The children I worked with for those precious ten weeks completely enriched my life.  My heart was stolen by all twenty of these beautiful kids, but my heart was also repeatedly broken by witnessing both the daily and more deep-rooted struggles these children faced.  The world for these children was tragically inaccessible, considering the bitter intersection of their special developmental or mobility needs with their family’s low socioeconomic status.  Life, for these niños, was not easy.  Their health was poor.  Abuse in the children’s homes was pervasive.  In Mexico, it was considered a curse to have a child with Down’s syndrome.  It was an enormous burden to have a child with spina bifida or muscular dystrophy who would spend his or her entire life in a wheelchair.  Basic nutrition and hygiene was not always practiced at home.  The future, for most of these children, was quite bleak. 

Only seeing their shocking housing conditions, hearing of their unsafe family situations, and witnessing the inevitable struggles of having a mental or physical incapacitations would be enough to want to pity these ‘poor’ children.  But I quickly learned that this sympathy, however altruistic or well-intended it may be, was unnecessary.  These children were too positive, too loving, too full of life to be pitied.  They had a desire and a capacity to learn just like any other child.  They had incredible protective instincts for each other and treated both fellow classmates and teachers with a depth of compassion I was constantly moved by.  Sure, they required extra assistance and had their own ways of learning—but that did not make them ‘needy’ nor did it make them ignorant.  To me, they were no less smart or less able; no, they just shone in their own unique ways.  And the truth is, I learned much more from them than I (even as their teacher) could possibly reciprocate.

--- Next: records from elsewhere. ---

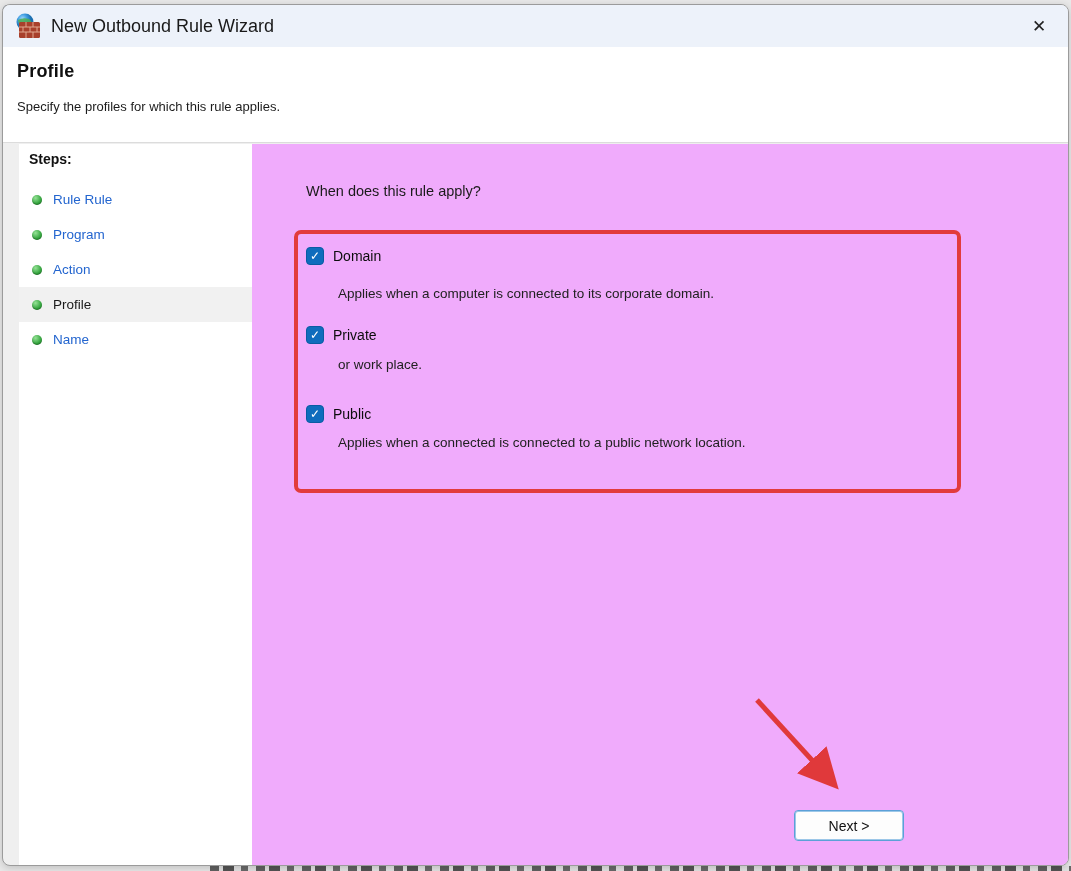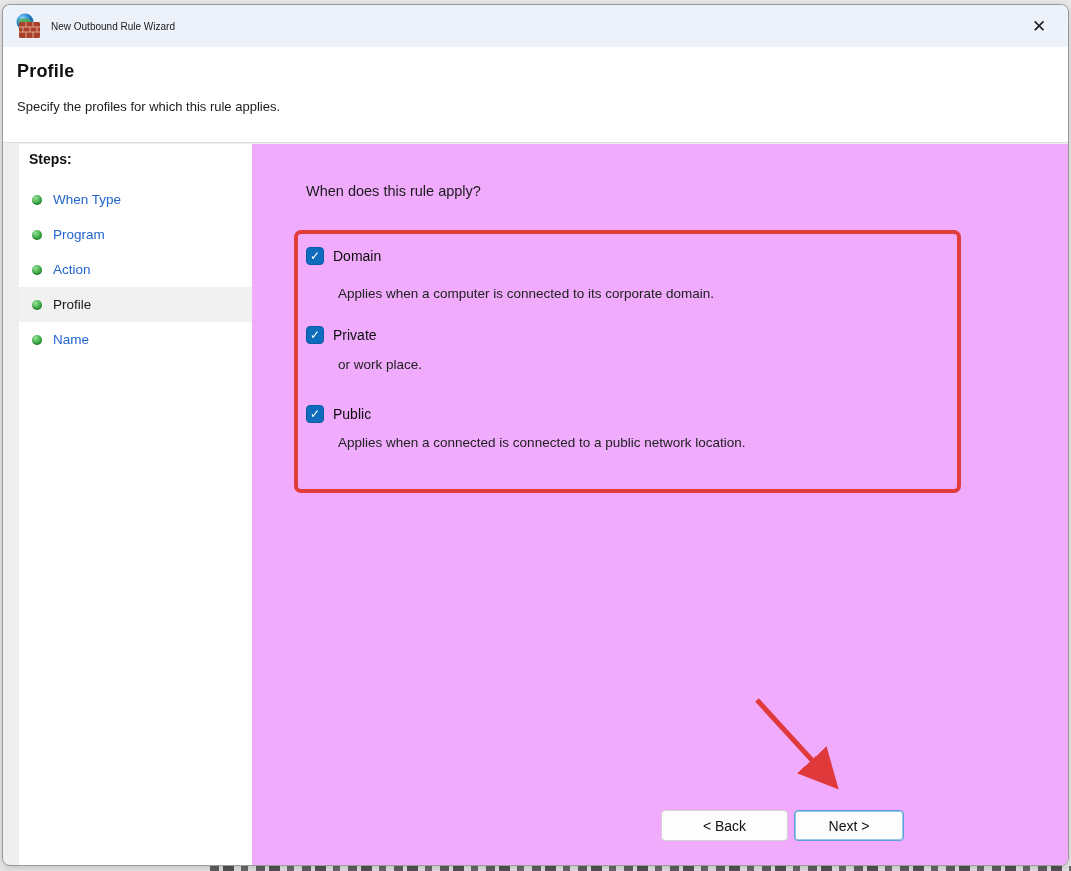--- a/index.html
+++ b/index.html
@@ -28,7 +28,7 @@
     padding:0 14px 0 12px;
   }
   .app-icon { width:26px; height:26px; flex:0 0 auto; }
-  .title-text { margin-left:10px; font-size:10px; color:#191919; }
+  .title-text { margin-left:10px; font-size:18px; color:#191919; }
   .close-btn {
     margin-left:auto; width:30px; height:30px; display:flex; align-items:center;
     justify-content:center; font-size:17px; color:#222; cursor:default;

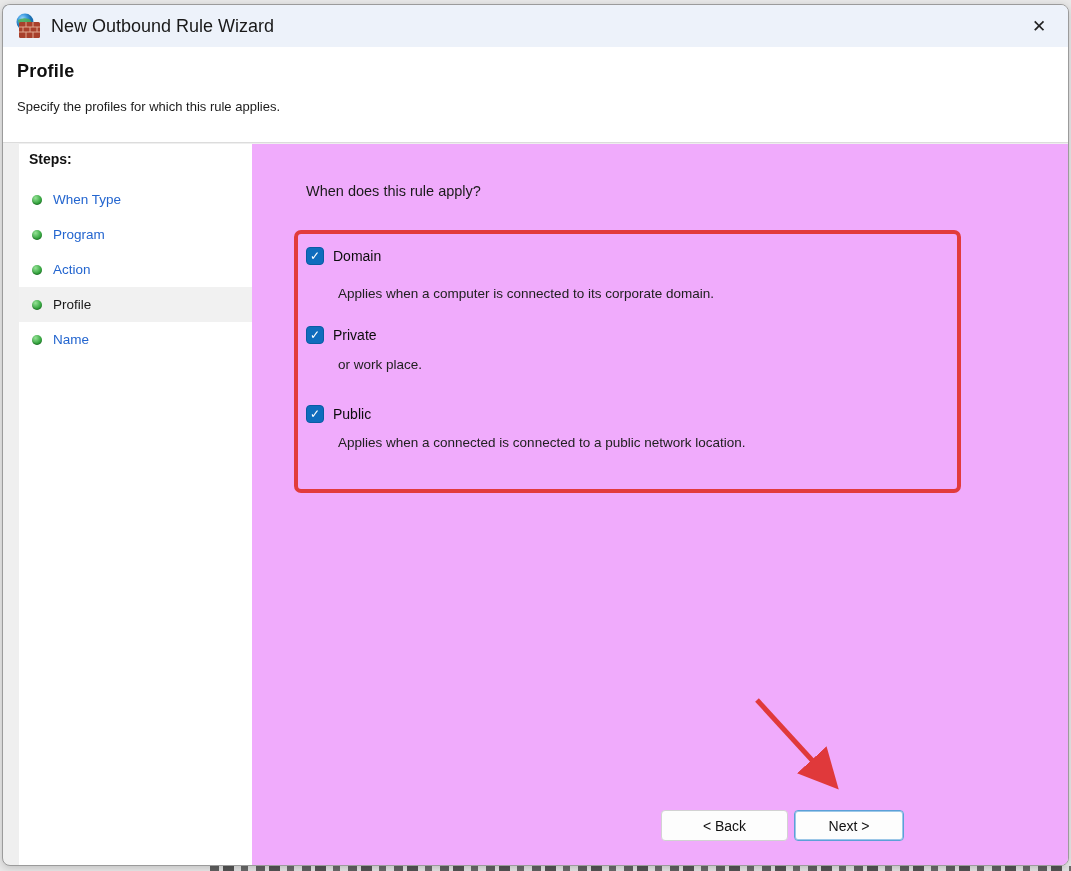--- a/index.html
+++ b/index.html
@@ -146,7 +146,7 @@
         <div class="steps-list">
           <div class="step-item">
             <span class="step-bullet"></span>
-            <span class="step-label">When Type</span>
+            <span class="step-label">Rule Rule</span>
           </div>
           <div class="step-item">
             <span class="step-bullet"></span>

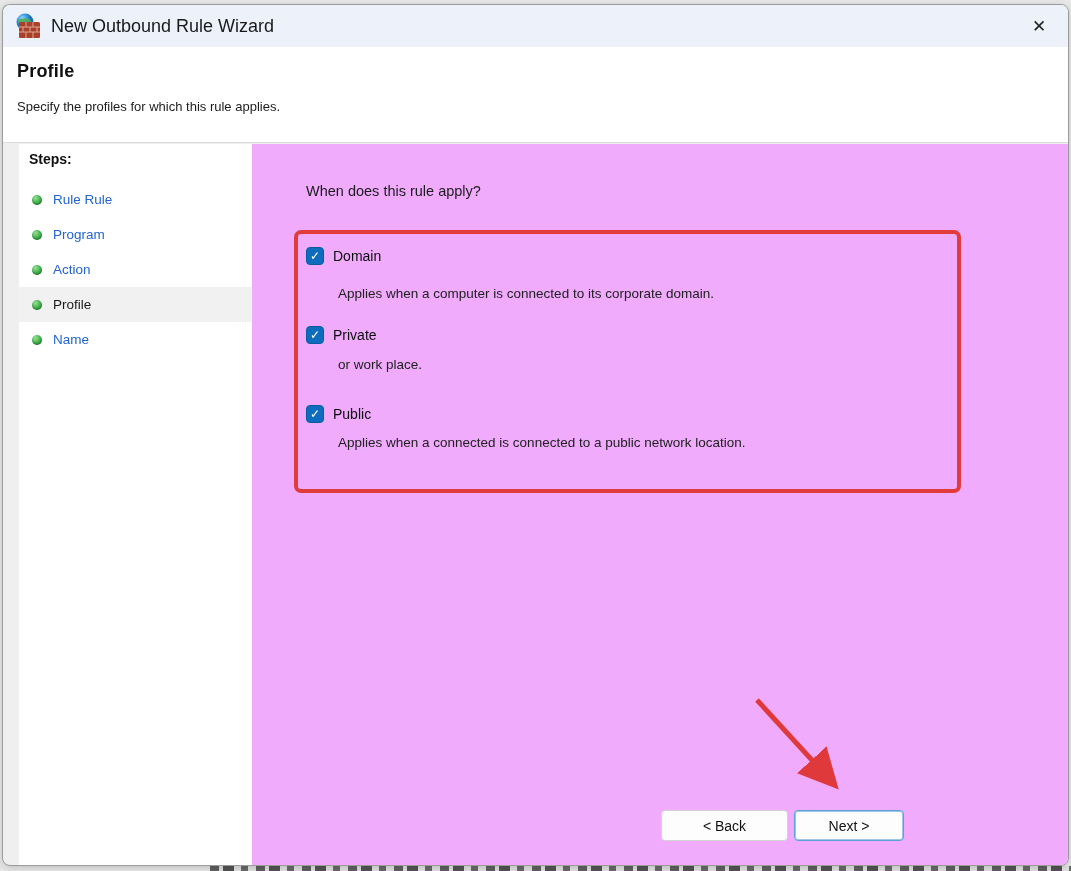--- a/index.html
+++ b/index.html
@@ -211,7 +211,6 @@
           <line x1="10" y1="10" x2="85" y2="92" stroke="#e0393b" stroke-width="5" marker-end="url(#ah)"></line>
         </svg>
 
-        <div class="btn btn-back">&lt; Back</div>
         <div class="btn btn-next">Next &gt;</div>
       </div>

My work may not have been glamorous, nor was it some grand or noble contribution to the social justice field or the people of Mexico.  Regardless, I attacked my work with vigour and intention, knowing that I wasn’t likely going to effect major differences or change dozens of lives, but I worked as if I could.  With the “I am only one, but I am still one” mentality, I ended up finding my work to be the most rewarding I’ve ever done, no matter how small my contributions were.  I was challenged to lengths as great or greater than I had with my experiences as a university student, tree planter, canoeist, or traveler. 

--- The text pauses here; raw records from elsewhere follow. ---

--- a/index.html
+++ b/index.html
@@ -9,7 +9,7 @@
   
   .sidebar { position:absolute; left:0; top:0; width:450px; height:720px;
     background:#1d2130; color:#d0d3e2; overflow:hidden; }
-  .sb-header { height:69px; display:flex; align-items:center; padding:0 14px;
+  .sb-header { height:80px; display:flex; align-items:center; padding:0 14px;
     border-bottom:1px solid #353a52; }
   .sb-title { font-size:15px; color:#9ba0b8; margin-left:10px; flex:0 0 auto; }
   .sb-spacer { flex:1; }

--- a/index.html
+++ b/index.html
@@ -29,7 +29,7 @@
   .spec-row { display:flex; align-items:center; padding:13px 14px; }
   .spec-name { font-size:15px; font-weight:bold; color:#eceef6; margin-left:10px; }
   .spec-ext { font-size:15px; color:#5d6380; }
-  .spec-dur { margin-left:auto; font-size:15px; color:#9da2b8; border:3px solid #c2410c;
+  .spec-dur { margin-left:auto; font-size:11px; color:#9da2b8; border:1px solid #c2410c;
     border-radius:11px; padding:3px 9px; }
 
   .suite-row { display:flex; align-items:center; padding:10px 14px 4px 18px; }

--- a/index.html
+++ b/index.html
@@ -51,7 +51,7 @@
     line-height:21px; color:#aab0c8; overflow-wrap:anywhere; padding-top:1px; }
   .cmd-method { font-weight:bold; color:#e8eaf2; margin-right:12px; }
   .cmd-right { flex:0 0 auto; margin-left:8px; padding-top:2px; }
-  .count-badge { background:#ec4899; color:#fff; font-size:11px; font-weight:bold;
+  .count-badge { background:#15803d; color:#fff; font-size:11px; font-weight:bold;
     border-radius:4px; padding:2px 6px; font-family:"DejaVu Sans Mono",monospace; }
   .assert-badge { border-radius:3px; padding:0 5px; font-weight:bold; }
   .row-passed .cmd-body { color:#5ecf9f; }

The next step:  seeking the ‘new normal.’ My experience in Mexico was truly life-changing, eye-opening, and paradigm-shifting, and I will never be the same.  In some ways, I feel broken from all that I went through.  But in some ways, I feel empowered, and I want to take what I have learned and push it further, take it to the next level.  Allowing this to be a ‘closed chapter’ of my life would make everything I worked for, everything I went through, to be in vain.  I refuse to allow this experience to deaden; I refuse to forget the people back in Mexico that I came to love.  Instead, I choose to send forth a tiny ripple of hope from whatever work I do, from wherever I may be.